The study authors also pointed out larger percentages of future breast cancer detection with adjunctive AI (10.9 percent) and stand-alone AI (11.7 percent) in contrast to 2.2 percent for single radiologist evaluation and 1.7 percent for double reading.
Three Key Takeaways
- Adjunctive AI improves sensitivity. Combining AI with a single radiologist significantly increased breast cancer detection sensitivity (60.2 percent) compared to double reading (51.7 percent) or radiologists alone, while maintaining comparable specificity.
- Earlier detection of interval and future cancers. Adjunctive AI identified a higher proportion of interval cancers (8.3%) and future cancers (10.9 percent) than radiologists, suggesting the potential to detect clinically relevant cancers earlier.
- Detection of higher-risk tumors.

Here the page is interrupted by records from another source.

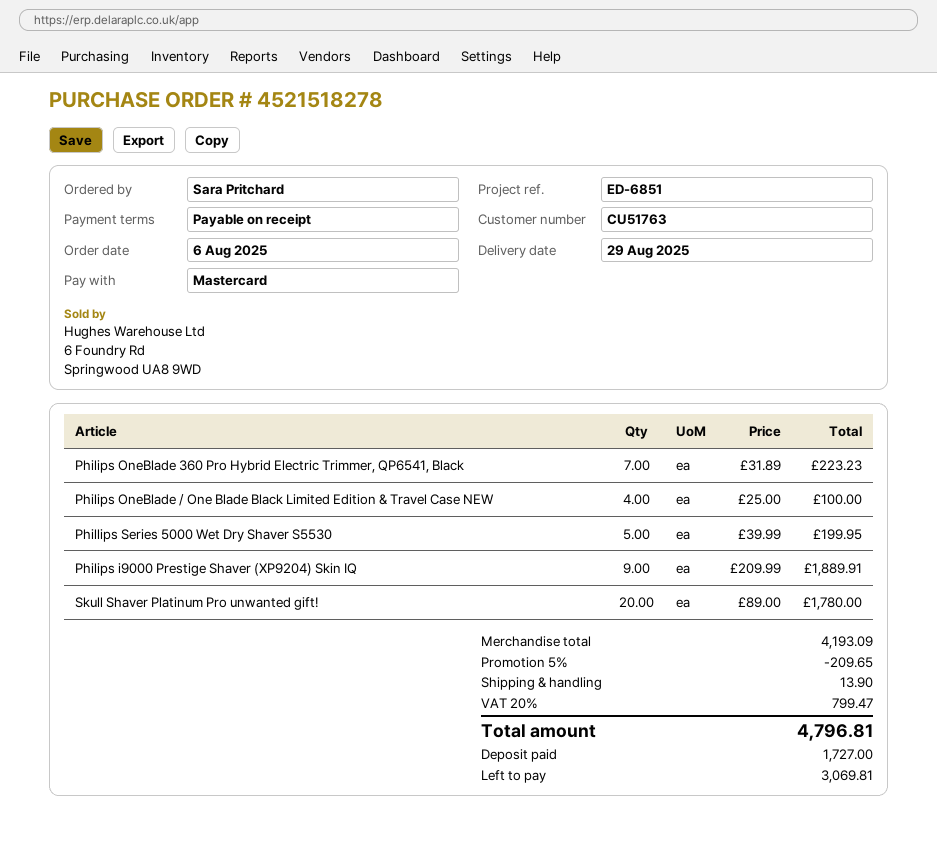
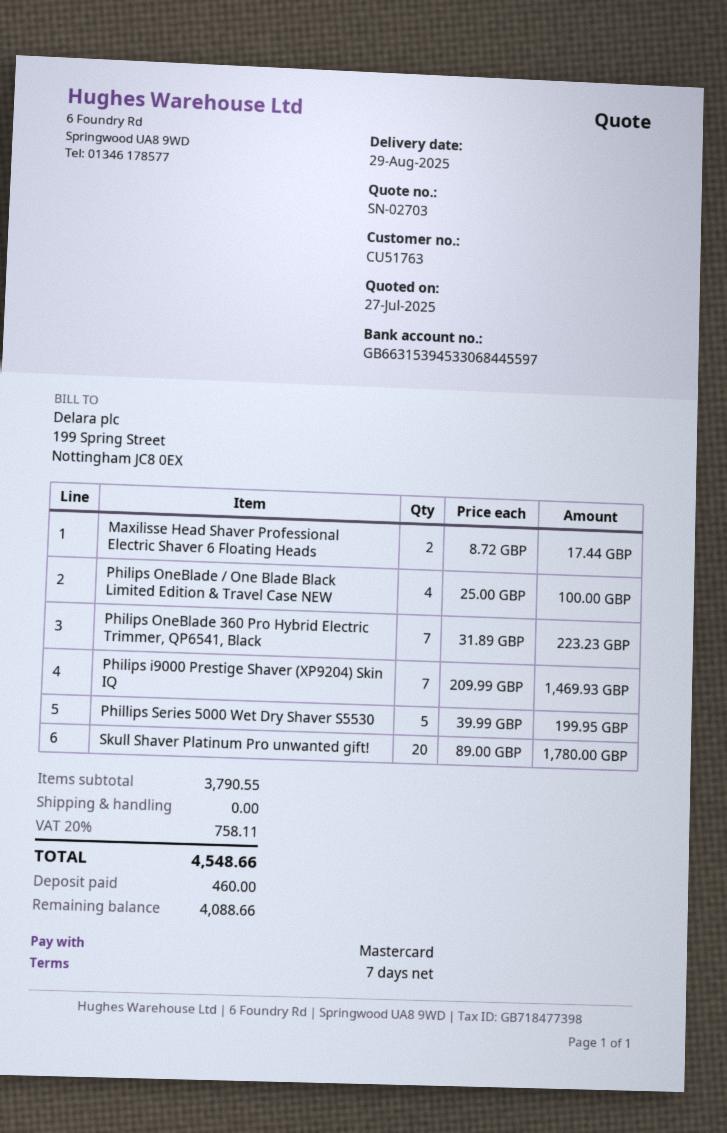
payment terms: on receipt -> 7 days
Philips i9000 Prestige Shaver (XP9204) Skin IQ: 9 x 209.99 = 1889.91 -> 7 x 209.99 = 1469.93
Maxilisse Head Shaver Professional Electric Shaver 6 Floating Heads: none -> 2 x 8.72 = 17.44
subtotal: 4193.09 -> 3790.55
discount: 5% = 209.65 -> none
shipping: 13.90 -> 0.00
tax: 20% = 799.47 -> 20% = 758.11
total: 4796.81 -> 4548.66
deposit: 1727.00 -> 460.00
balance: 3069.81 -> 4088.66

Among AI-detected cases missed by radiologists, over a quarter were invasive cancers and 16.6 percent involved tumors larger than 20 mm, underscoring AI’s potential value in catching more aggressive disease.
Examining AI detection of interval cancer and future breast cancer cases missed by radiologists, the researchers noted that 26.7 percent involved invasive breast cancer and 16.6 percent had tumors larger than 20 mm in diameter.
“These findings suggest that a substantial number of women who were later diagnosed with interval cancers or future breast cancers might have benefited from earlier AI detection and highlight that extended follow-up might demonstrate that AI recalls, initially deemed to be false positives due to lack of agreement with human readers, can ultimately prove clinically relevant,” emphasized van Winkel and colleagues.
(Editor’s note: For related content, see “Reducing Mammography Workload by Nearly 40 Percent? What a New Hybrid AI Study Reveals,” “Mammography Study: AI Facilitates Greater Accuracy and Longer Fixation Time on Suspicious Areas” and “Considering Breast- and Lesion-Level Assessments with Mammography AI: What New Research Reveals.”)
In regard to study limitations, the authors acknowledged incomplete or unavailable data on tumor characteristics and suggested that the second reviewing radiologist may have been aware of the initial reviewer’s results. The researchers also conceded use of a single AI software and noted the recall rate for double reading was derived from consensus decisions by both reviewing radiologists.